Brinda Karat: Communist with a bindi

Characterised by a lack of self-indulgence, this memoir narrates a story that describes her mission to end exploitation in the world.

Published : Apr 04, 2024 11:00 IST - 8 MINS READ

Members of the Communist Party of India (Marxist) and the Centre of Indian Trade Unions, led by Brinda Karat, stage a demonstration outside the Supreme Court against its ruling on striking government employees, in New Delhi, in August 2003.

Members of the Communist Party of India (Marxist) and the Centre of Indian Trade Unions, led by Brinda Karat, stage a demonstration outside the Supreme Court against its ruling on striking government employees, in New Delhi, in August 2003. | Photo Credit: V. Sudershan

Set during the years from 1975 to 1985, the book vividly captures the period, bringing alive the remarkable journey of a young woman from a privileged but progressive background who joins the communist party in India. In her memoir, Brinda Karat, who is a Politburo member of the CPI(M), writes about her return to India to join the communist party with the firm belief that the revolution was imminent. This was the heady and palpable optimism of post-Vietnam war radicals, to change the world, to end exploitation.

An Education for Rita: A Memoir, 1975-1985
By Brinda Karat
Pages:‎ 206
Price: Rs.350

The book is characterised by a remarkable lack of self-indulgence, and is honest and introspective, as she negotiates the difficult terrain between allegiance and questioning, strategising and spontaneity, marriage and independence.
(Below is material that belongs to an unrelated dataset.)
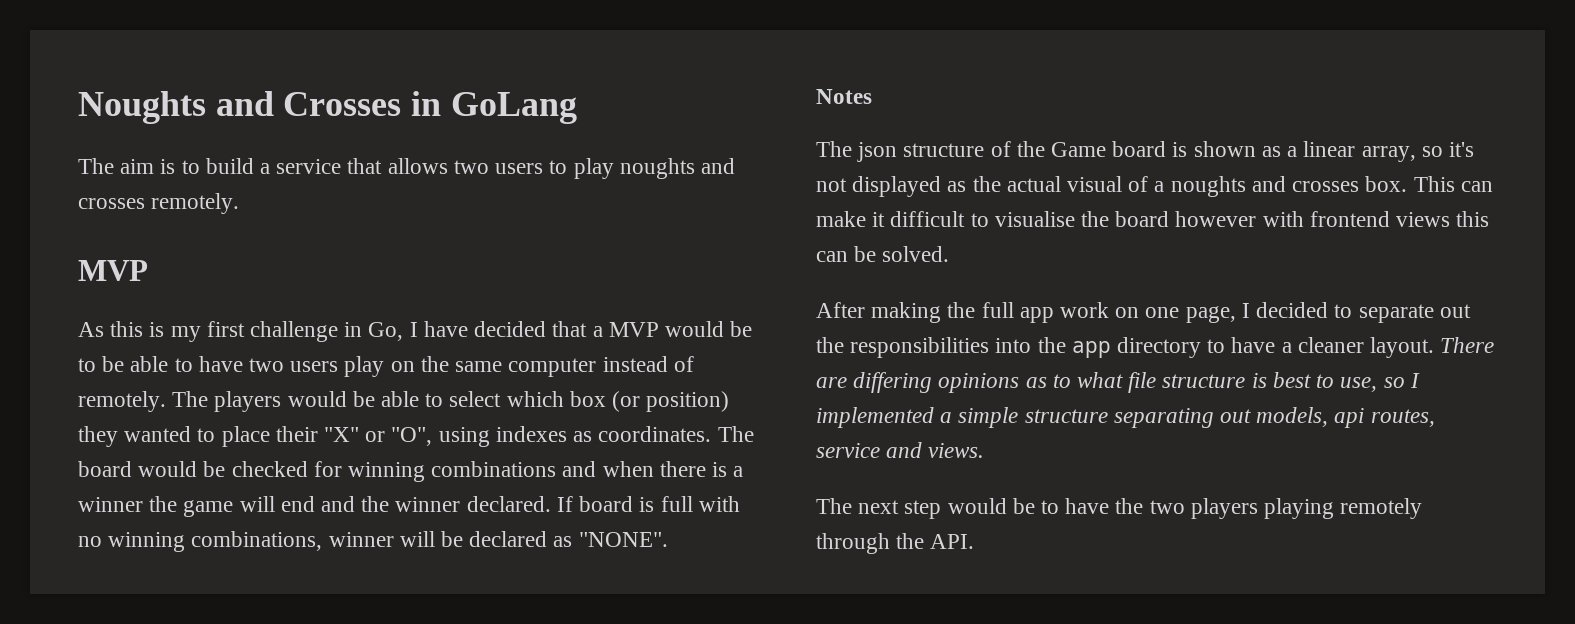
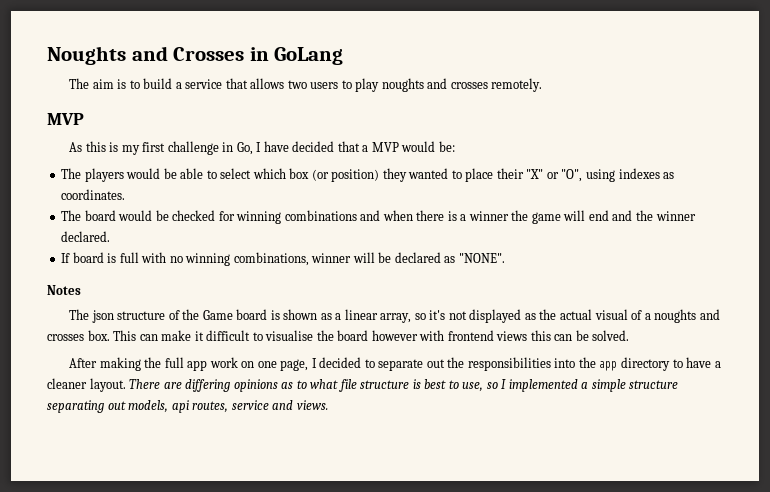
[730,321,753,337] [78,356,694,377] [78,391,166,412] be to be able to have two users play on the same computer instead of remotely. -> [438,141,455,152] be: //
(712, 434) none -> (126, 194) //
(551, 504) none -> (111, 236) //
[816,498,1423,519] [816,533,975,554] // The next step would be to have the two players playing remotely through the API. -> (328, 405) none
She faced an early tragedy, losing her mother at the age of five, and her brother and sister in her 30s. Her family was supportive of her decision to become a communist, notwithstanding her father’s complete exasperation when he learnt that she was collecting loose change as donations for the red flag at a busy intersection in Kolkata. She writes with a great deal of tenderness and love about Amma, her mother-in-law.

The cover of An Education for Rita: A Memoir, 1975-1985.

The cover of An Education for Rita: A Memoir, 1975-1985. | Photo Credit: By Special Arrangement.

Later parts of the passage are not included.